* **About this task**
Repeat the listing verbatim. Drop any pictures.

------------

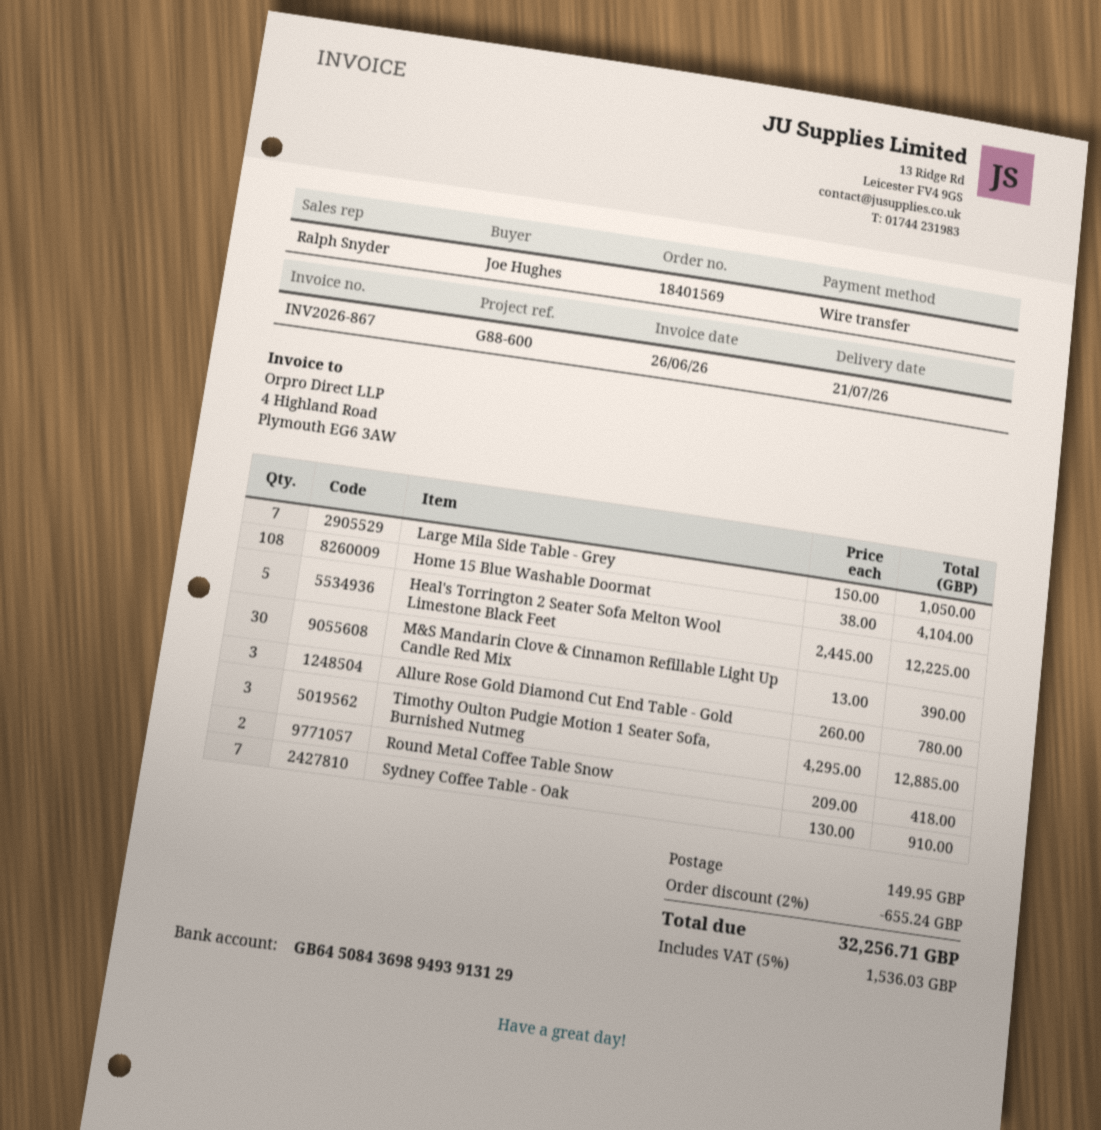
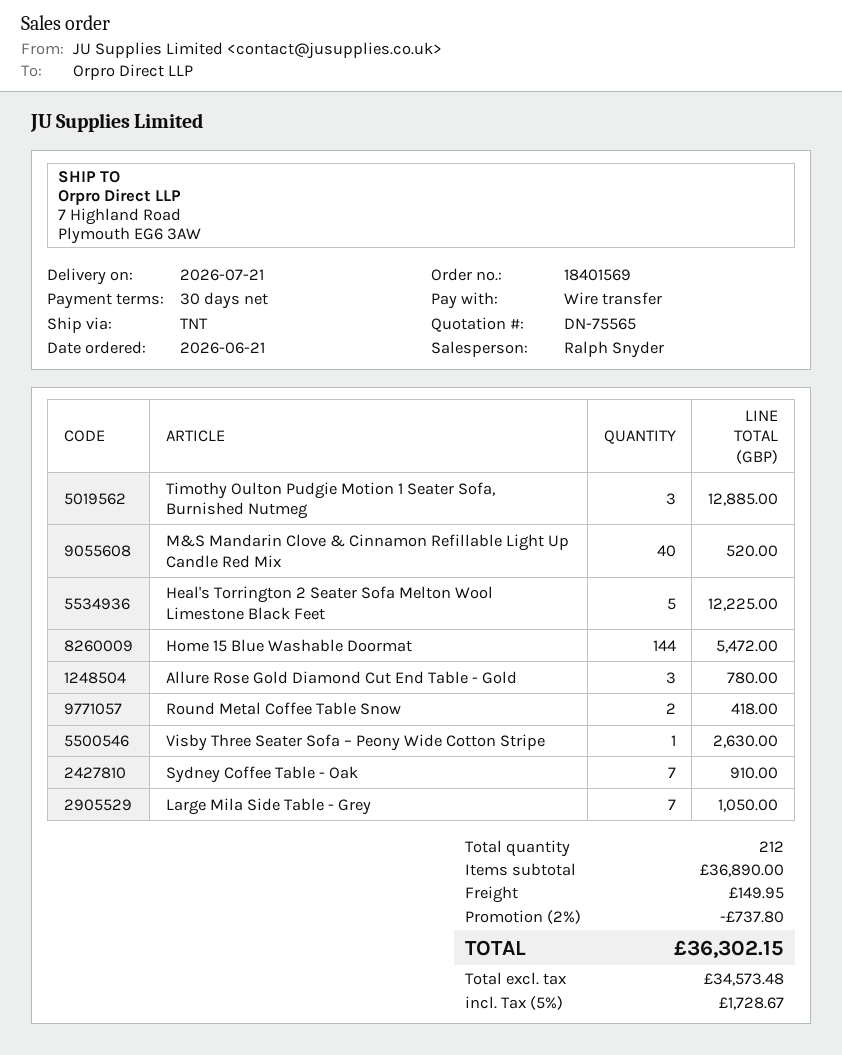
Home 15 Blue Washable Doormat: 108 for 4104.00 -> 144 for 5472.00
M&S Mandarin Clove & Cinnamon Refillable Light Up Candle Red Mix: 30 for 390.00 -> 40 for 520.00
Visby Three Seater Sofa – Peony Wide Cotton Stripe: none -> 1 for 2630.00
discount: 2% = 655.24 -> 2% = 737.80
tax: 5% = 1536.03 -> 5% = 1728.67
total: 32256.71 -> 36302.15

------------

* **Result of the exercise**
Home 15 Blue Washable Doormat: 108 for 4104.00 -> 144 for 5472.00
M&S Mandarin Clove & Cinnamon Refillable Light Up Candle Red Mix: 30 for 390.00 -> 40 for 520.00
Visby Three Seater Sofa – Peony Wide Cotton Stripe: none -> 1 for 2630.00
discount: 2% = 655.24 -> 2% = 737.80
tax: 5% = 1536.03 -> 5% = 1728.67
total: 32256.71 -> 36302.15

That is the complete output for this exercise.